Activity – For the data that follows, return each line unchanged and drop the pictures.

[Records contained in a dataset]

○ ○ ○ ○ ○ ○ ○

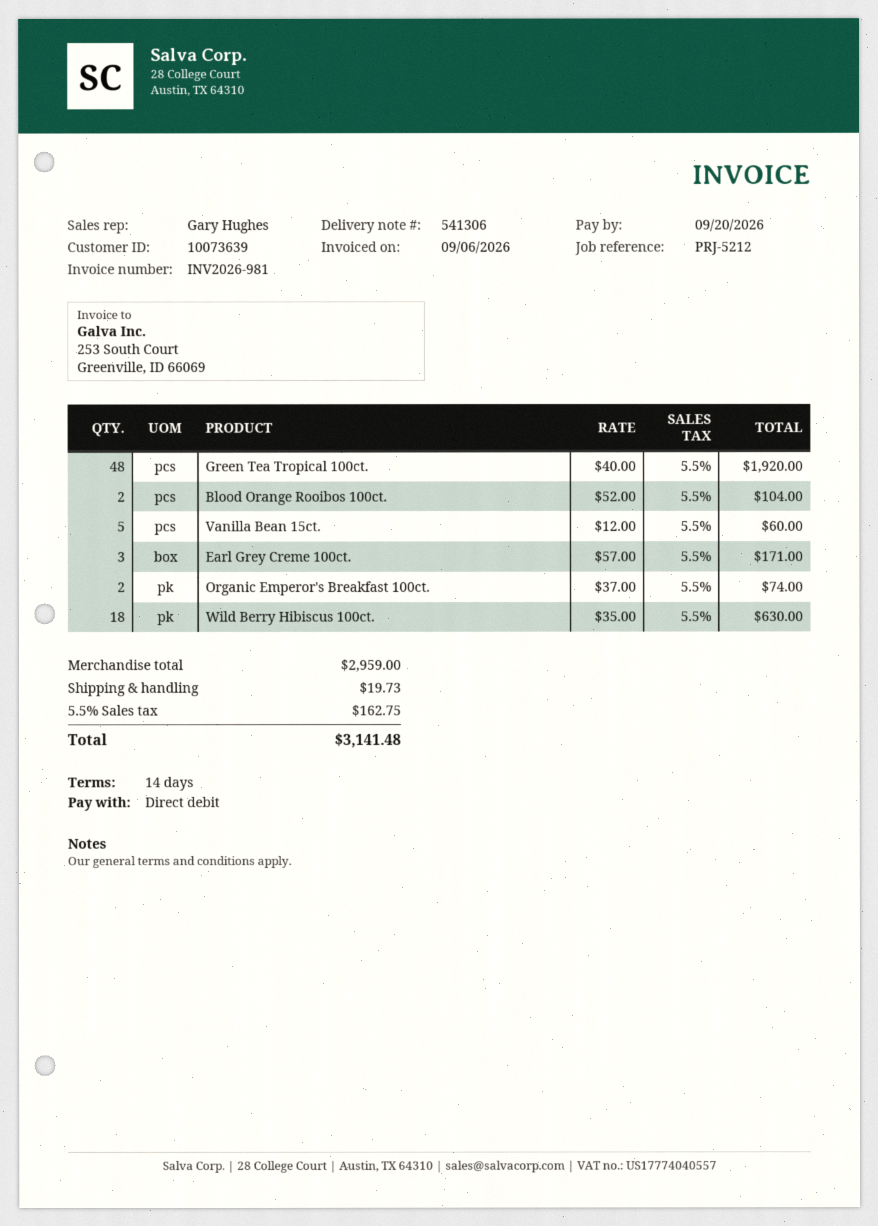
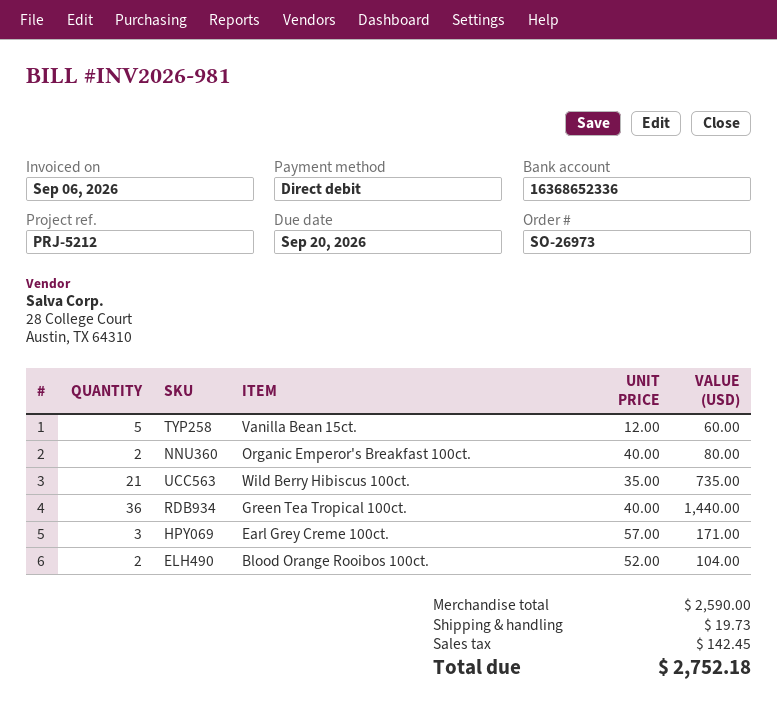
Green Tea Tropical 100ct.: 48 x 40.00 = 1920.00 -> 36 x 40.00 = 1440.00
Organic Emperor's Breakfast 100ct.: 2 x 37.00 = 74.00 -> 2 x 40.00 = 80.00
Wild Berry Hibiscus 100ct.: 18 x 35.00 = 630.00 -> 21 x 35.00 = 735.00
subtotal: 2959.00 -> 2590.00
tax: 162.75 -> 142.45
total: 3141.48 -> 2752.18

○ ○ ○ ○ ○ ○ ○

Completed exercise –
Green Tea Tropical 100ct.: 48 x 40.00 = 1920.00 -> 36 x 40.00 = 1440.00
Organic Emperor's Breakfast 100ct.: 2 x 37.00 = 74.00 -> 2 x 40.00 = 80.00
Wild Berry Hibiscus 100ct.: 18 x 35.00 = 630.00 -> 21 x 35.00 = 735.00
subtotal: 2959.00 -> 2590.00
tax: 162.75 -> 142.45
total: 3141.48 -> 2752.18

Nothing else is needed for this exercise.